Quase todo mundo que eu conhecia em Paris na primavera de 1961 estava com o pé na estrada a caminho de Pamplona. Americanos, canadenses, nórdicos, meridionais — aquela fauna estrangeira que se esparrama pelos boulevards e cafés de calçada quando o sol volta a brilhar. Muitos costumavam se reunir num café do Odéon frequentado por espanhóis para ouvir as guitarras, ver a dança flamenca e viver a fiesta por antecipação.

Naquela segunda-feira, 3 de julho, quando os jornais parisienses noticiaram a morte de Hemingway, já deviam estar todos em Pamplona, para a festa das San Fermines. Dois anos depois, morando em Londres, fui até Pamplona para o encontro marcado com Peter J. Solomon. Quando cheguei à pensión designada, ele já havia partido com a noiva, até hoje não soube o que aconteceu. Decidi ficar e aproveitar a fiesta. Comprei uma bota, aquele odre de couro que os espanhóis enchem de vinho barato e esguicham garganta abaixo. Eu errava sempre o alvo e o vinho espalhava-se pelas roupas claras, tinto como sangue. Pelo menos não era o sangue que manchava as roupas dos espanhóis mais afoitos, que corriam pelas ruas estreitas que desembocavam na arena, perseguidos por um tropel de miúras furiosos.

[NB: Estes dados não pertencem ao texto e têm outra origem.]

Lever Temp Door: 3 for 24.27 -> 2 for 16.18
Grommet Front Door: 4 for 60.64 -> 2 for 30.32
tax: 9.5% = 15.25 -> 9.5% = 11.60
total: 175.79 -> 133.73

Quando não havia corridas, sentava-me em meio a uma horda internacional no centenário Café Iruña, na Plaza del Castillo, frequentado por Hemingway e cenário da filmagem de O Sol Também Se Levanta (1957). Papa estivera ali pela última vez no verão de 1959 — imaginem, apenas quatro anos antes... Coerente com sua opção ideológica, Hemingway, que lutou na Revolução Espanhola, ficou 14 anos sem pisar na Espanha franquista, só voltando a partir de 1953, por força de sua paixão pelas touradas.

No discurso que mandou para ser lido em Estocolmo quando ganhou o Prêmio Nobel de Literatura em 1954, Hemingway escreveu; "Na melhor das hipóteses, o fato de escrever implica numa vida solitária..." Mas ele não parou de escrever, mesmo minado por uma série de doenças: diabetes, hipertensão, arterioesclerose, obsessão da morte. A escolha final foi consciente. Como escreveu Carlos Baker na sua biografia de Hemingway: "Agarrara-se durante anos à máxima ‘il faut (d’abord) durer.’ Agora ela fora trocada por outra máxima: ‘Il faut (après tout) mourir.’ "

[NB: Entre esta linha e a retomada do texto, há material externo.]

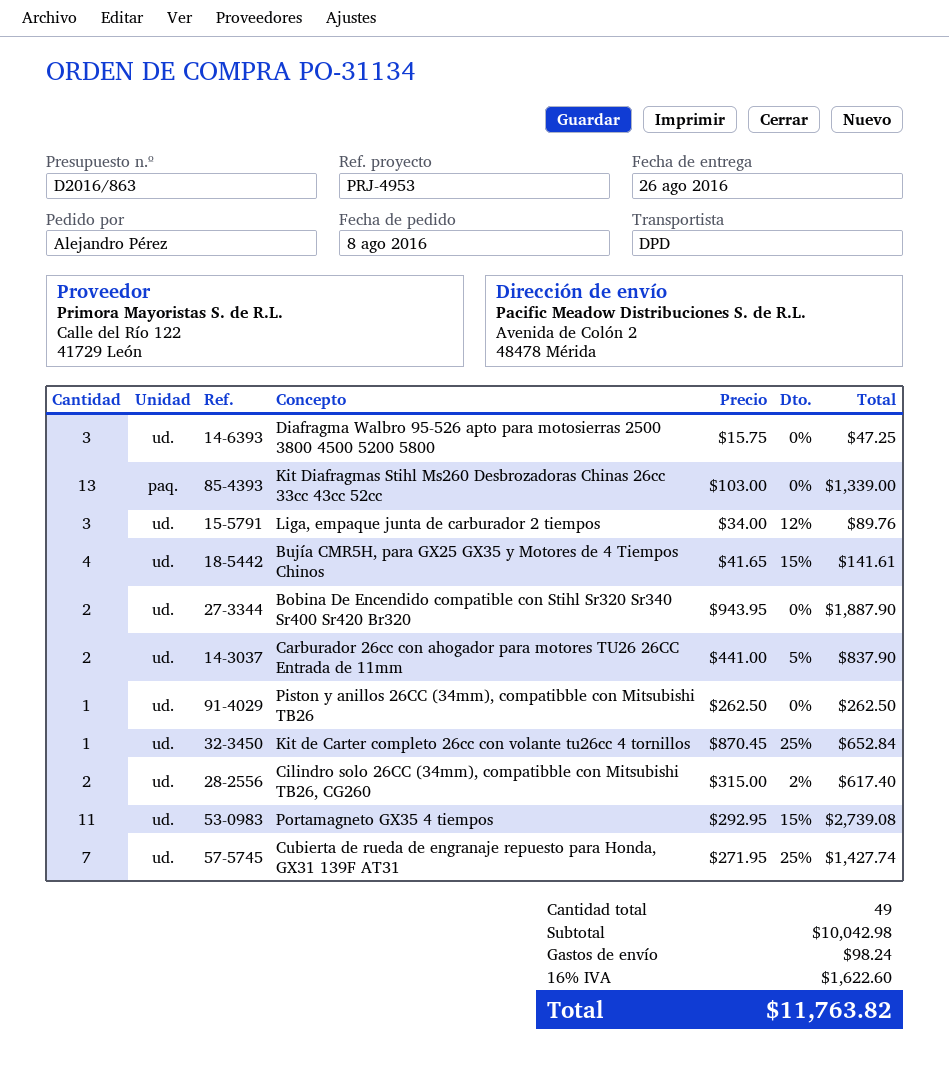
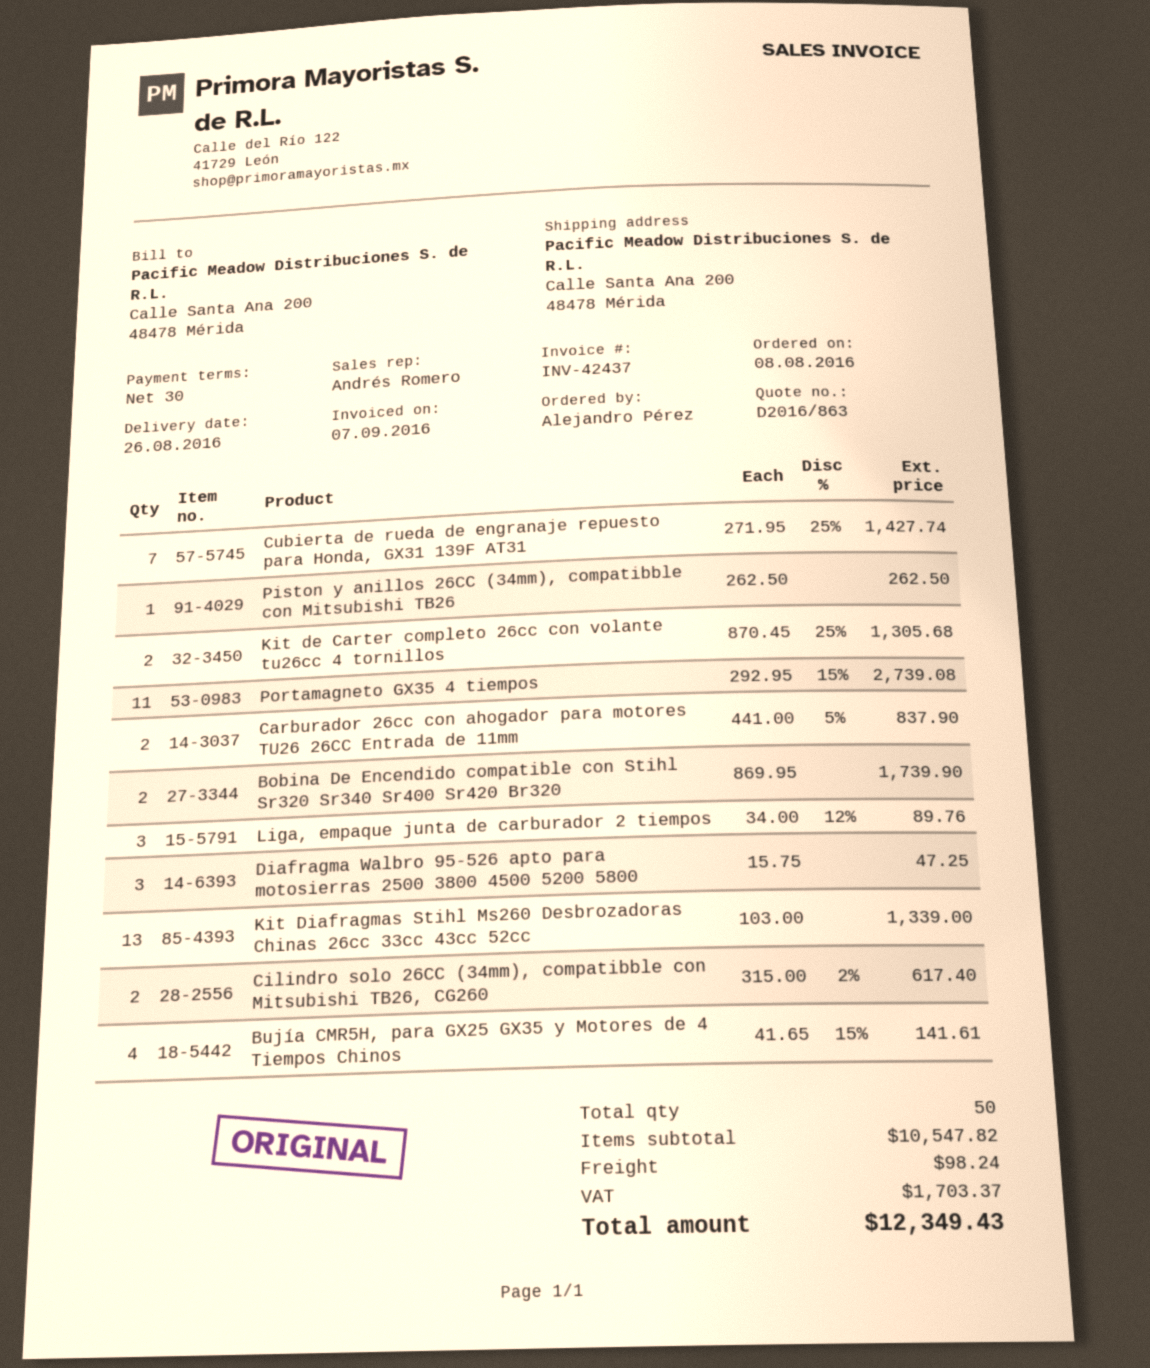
ship to: Avenida de Colón 2, 48478 Mérida -> Calle Santa Ana 200, 48478 Mérida
Bobina De Encendido compatible con Stihl Sr320 Sr340 Sr400 Sr420 Br320: 2 x 943.95 = 1887.90 -> 2 x 869.95 = 1739.90
Kit de Carter completo 26cc con volante tu26cc 4 tornillos: 1 x 870.45 - 25% = 652.84 -> 2 x 870.45 - 25% = 1305.68
total quantity: 49 -> 50
subtotal: 10042.98 -> 10547.82
tax: 1622.60 -> 1703.37
total: 11763.82 -> 12349.43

Na obra de Hemingway, Paris é uma cidade mitológica. Pamplona também. As pessoas passam, Paris e Pamplona ficam. No espírito do "Eclesiastes", seu texto favorito da Bíblia, a terra permanece e Hemingway vê as pessoas mais com piedade do que com ironia. Esse sentimento é sintetizado em O Sol Também Se Levanta pelo refrão de Mike Campbell, bêbado no meio da fiesta, comparando o ser humano aos balões (globos iluminados, em espanhol) e aos fogos de artifício que explodem à noite no céu de Pamplona:

" – Globos iluminados – disse Mike.

– Um bando miserável de globos iluminados."